SATURDAY, 3 MARCH 2018

Money is Boss. Money is King. Money – let’s be honest about it – is God. People devote their lives to it. People die for it, and people kill for it.

If I could have my way, I would organise my life in such a way that I don’t need much money, and therefore don’t need to make much money. But because I understand the pressures of modern civilisation, I’m also trying to add to my little bundle of cash as often as possible. In fact, I have been trying for a very long time to make a lot more money than I really need, so that I can assist my parents in their old age, amongst other things.

For various reasons I haven’t been terribly successful yet. I make enough money to survive, but not much more. So I needed to set my life up in such a way that I can survive with less. I can thus say that I lead a good life and that I’m relatively happy because I learned to live a good life and to be happy with what I have – which is not very much, materialistically speaking.
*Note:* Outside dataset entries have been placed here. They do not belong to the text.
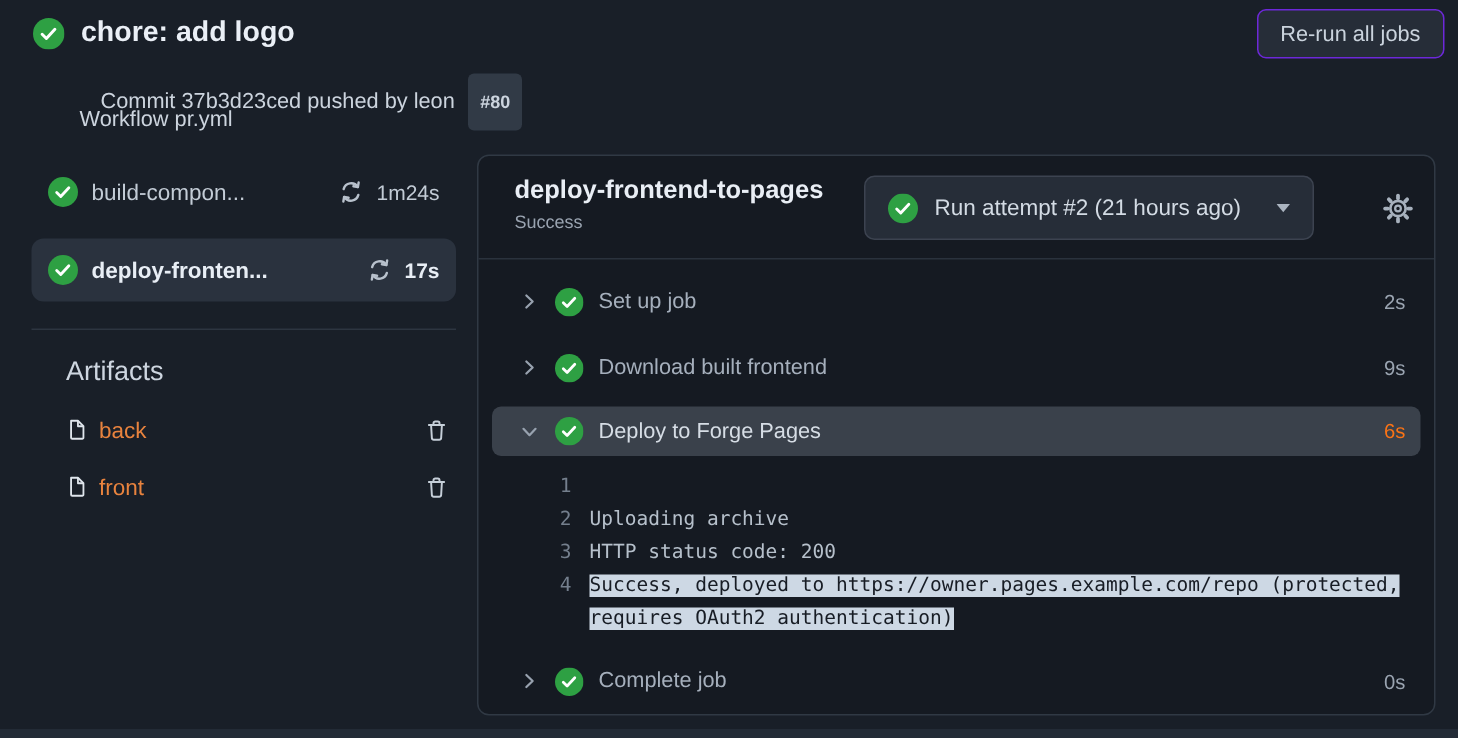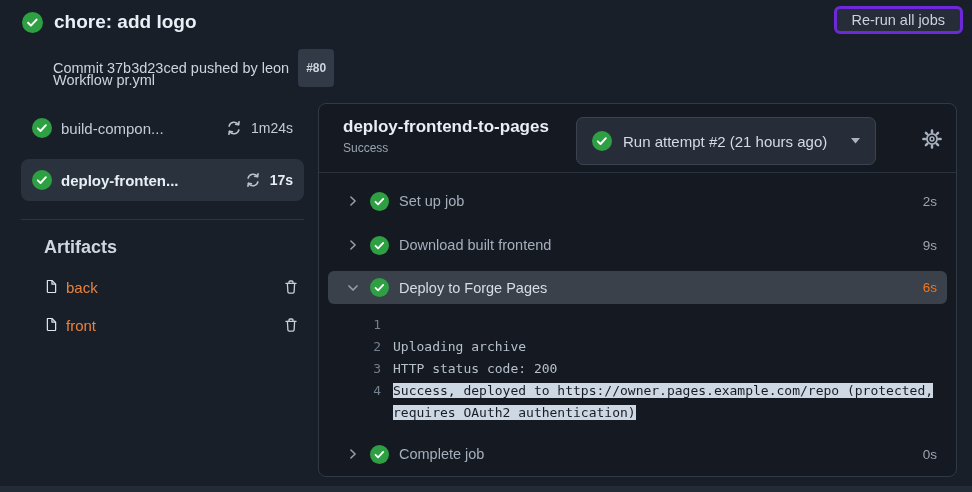--- a/index.html
+++ b/index.html
@@ -8,58 +8,58 @@
     position:relative; overflow:hidden;
     background:#191f28;
     font-family:"Liberation Sans", sans-serif;
     color:#cbd3dd;
   }
   svg { display:block; }
 
   
   .run-header { position:absolute; left:22px; top:11px; display:flex; align-items:center; gap:11px; }
   .run-title { font-size:19px; font-weight:700; color:#eaeff6; }
-  .commit-line { position:absolute; left:53px; top:49px; font-size:14.5px; color:#ccd4de; display:flex; align-items:center; gap:9px; }
+  .commit-line { position:absolute; left:67px; top:49px; font-size:14.5px; color:#ccd4de; display:flex; align-items:center; gap:9px; }
   .run-number-badge { background:#313a46; color:#ccd4de; font-size:12px; font-weight:600; padding:12px 8px; border-radius:4px; }
   .workflow-line { position:absolute; left:53px; top:72px; font-size:14.5px; color:#ccd4de; }
   .rerun-btn {
-    position:absolute; top:6px; right:9px; height:28px; padding:0 15px;
-    background:#262d38; border:3px solid #6d28d9; border-radius:6px;
+    position:absolute; top:6px; right:9px; height:33px; padding:0 15px;
+    background:#262d38; border:1px solid #6d28d9; border-radius:6px;
     color:#cad3dd; font-size:14.5px; font-family:inherit; cursor:pointer;
     display:flex; align-items:center;
   }
 
   
   .sidebar { position:absolute; left:21px; top:107px; width:283px; }
   .job-row { height:42px; border-radius:8px; display:flex; align-items:center; gap:9px; padding:0 11px; margin-bottom:10px; cursor:pointer; }
   .job-row.selected { background:#2a323e; }
   .job-name { flex:1; font-size:15px; color:#c3ccd6; white-space:nowrap; overflow:hidden; }
   .job-row.selected .job-name { font-weight:700; color:#e8eef5; }
   .job-duration { font-size:14px; color:#c3ccd6; }
   .job-row.selected .job-duration { font-weight:700; color:#e8eef5; }
   .icon-refresh { color:#b8c1cc; }
   .sidebar-divider { border:none; border-top:1px solid #2d3540; margin:18px 0 0 0; }
 
   .artifacts { padding-left:23px; }
-  .artifacts-title { margin-top:17px; font-size:18px; font-weight:700; color:#ced6e0; }
+  .artifacts-title { margin-top:17px; font-size:18px; font-weight:400; color:#ced6e0; }
   .artifact-row { margin-top:21px; display:flex; align-items:flex-start; gap:7px; padding-right:5px; }
   .artifact-link { font-size:15px; color:#e8833e; text-decoration:none; flex:1; }
   .icon-file { color:#dfe5ec; }
   .trash-btn { background:none; border:none; padding:0; cursor:pointer; color:#c6cfd9; }
 
   
   .panel {
     position:absolute; left:318px; top:103px; width:639px; height:374px;
     background:#151a22; border:1px solid #303944; border-radius:8px;
   }
   .panel-header { position:relative; height:69px; border-bottom:1px solid #2a323d; padding:13px 0 0 24px; }
   .panel-job-title { font-size:17px; font-weight:700; color:#e9eef5; }
   .panel-job-status { margin-top:4px; font-size:12px; color:#99a3b0; }
   .attempt-dropdown {
-    position:absolute; left:257px; top:13px; height:48px; padding:0 15px;
+    position:absolute; left:257px; top:13px; height:43px; padding:0 15px;
     background:#262d38; border:1px solid #3c4350; border-radius:7px;
     display:flex; align-items:center; gap:11px; cursor:pointer;
     color:#d3dbe4; font-size:15px; font-family:inherit;
   }
   .attempt-caret { margin-left:13px; color:#aab4c0; }
   .gear-btn { position:absolute; right:13px; top:24px; background:none; border:none; padding:0; cursor:pointer; color:#a7b1bd; }
 
   .steps { padding-top:6px; }
   .step-row { height:44px; margin:0 9px; padding:0 10px 0 18px; display:flex; align-items:center; gap:10px; cursor:pointer; }
   .step-row.expanded { height:33px; margin-top:4px; background:#3a414b; border-radius:6px;justify-content:center; }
Unfortunately, money is God. Your elderly parents cannot be helped with your ideas about a simple life. Your elderly parents cannot buy food with your creative skills. Your elderly parents’ medical plan cannot be paid with your poems or your notes about human existence. Only cash is good enough. When the bill arrives and you can’t pull enough cash from your closet, from under your mattress, from under your pillow, out of your desk, out of your shoe, out of your pocket or wallet, or from the bank, you can just as well go to hell. Because money is God.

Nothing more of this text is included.